I've pushed it before, the factory reset button. I've forgotten. It's a strange web this ego weaves. It helps you forget the things you've seen. It helps you believe the things you believe.
Metamorphosis of the soul Spirit, all that you are, light under your feet A button erasing it all Becoming who I thought I could never be Now I just have to find... My factory...
I've seen it's walls my self in side it, a mere reflection a blink, oh wait, it is mine it's perfect, myself perfectly part of I'm plugged in but to where? The inside of a mind or something of the sort
Quandary for wondering The corridors of the mind Each row to your sides never truly different. A look around the corner, Stay back! To catch of glimpse of consciousness' gears. You can never go back.

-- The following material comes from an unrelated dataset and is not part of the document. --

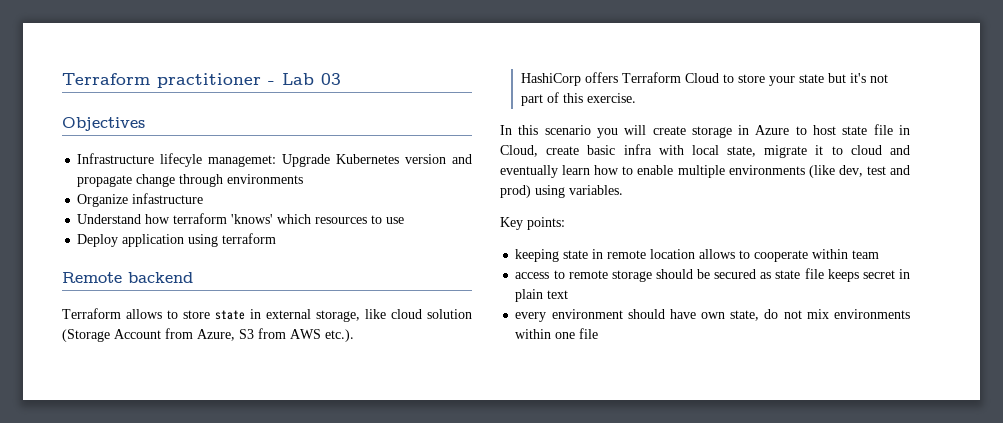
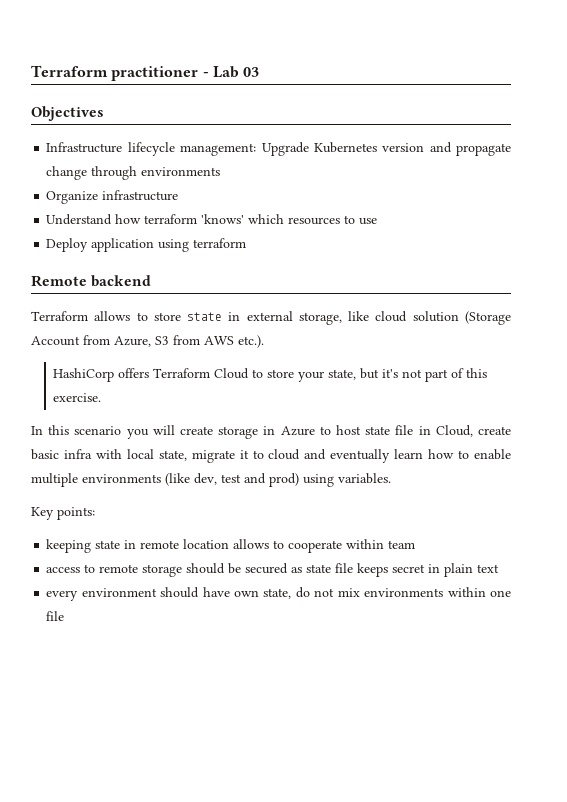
[160,153,277,167] lifecyle managemet: -> [127,142,257,156] lifecycle management:
[132,193,204,204] infastructure -> [102,190,179,201] infrastructure
[799,74,825,83] state -> [328,369,357,380] state,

Walking aroun naked makes you crazy? Damn I've been insane most of my adult life. I don't bother myself with clothes, when I'm all alone, my naked throne Interesting concept opening interesting doors. Thinking just outside the perpetual human box but close enough to pierce the veil... Seeing it all from the inside, viewpoint warped in the name of knowing. Revelations give way to proclamations.
wake up tied down lost again voices faces so so so sick of this dream how did i get here again how much is missing this time im never going back they cant make me live it all again woken up tied down lost again forgot is too small a word for my lack of memories yet there are things things which stay with me things i have never touched the hardest question i face how do i know that i am not still tied to that bed not still lost "i wanna go home take off this uniform and leave the show but im waiting in this cell because i have to know have to know have i been guilty all this time"-pf
I can't leave now Were just getting started I left my soul in there So I can't leave now I beg and I plead and they reluctantly comply They lead back to my space, and I walk inside with a serene face. I go inside, retrieve my soul. Acts like these are why I'm still sane. They almost pressed the button, wiping my slate blank, but before they could reset... I loaded my last save
Moving too fast Afraid to accept my small world becomes bigger I do not want it to yet I need to change things I need to let go I need to move slowly go with the flow but i hold myself back have always done this i know i must change feel the crossroads beckoning me where i've been before taking a step into forever changing everything This or that, this and that, this IS that. Why be afraid to get the help that will help? Why not accept that things can be other? Perhaps I have lived this way too long have set in my ways Perhaps this life has nothing more to offer me so little in it same day after days not ready for more Don't think i am saying that this won't take place i just need to find the right way to embrace something that doesn't exist 'til it does I know you can tell me things that make sense logical, practical but you are there and i am here and only i experience me i need to know the paradox that stops me as I seem to ensure that which will, isn't that which could, won't I must be inside it does not make sense I need to walk, be alone, change perspective let all this go for a bit I will get there
Seperation But I'm all that I can, to me I just am I seek to find this button, but my humanity is scared for me
Mutually passive Expecting the feeling of separation But if I can't understand seperation Then how can I see it? Until I can, I simply am
fuck this! i am fed up with accepting i want to fucking fight! just stand them there before me bring them all at once or just a few at a time if the problem didnt keep turning out to be me i may have had it beat long the fuck ago no no no fuck accepting it this life conspire against me it knows i like my roads ruff my trails less travailed it has teased me with visions shown me things i may never hold fuck what may be how much of that longed for future has ever been attained wasted time planing for some moment which may never come all the while this moment ...right fucking now....wasted again.... i miss building scaffolds.... everyday smoking weed 200ft in the air..... building and climbing .....more like fun than work everyday of coarse i liked that too much...so like so much eventually it had to go away.... there are bits of this life i have never touched.....which i would give almost anything just to sit beside.....
Though I like to accept things, I have always been a bit confused on some things. Do I accept that I must fight what everything is trying to make me become? Do I accept that I want to fight? Do I accept that fighting acceptance is what I'm supposed to accept? Can I accept not accepting what I am to accept? Or, do I accept that I make all of that which is?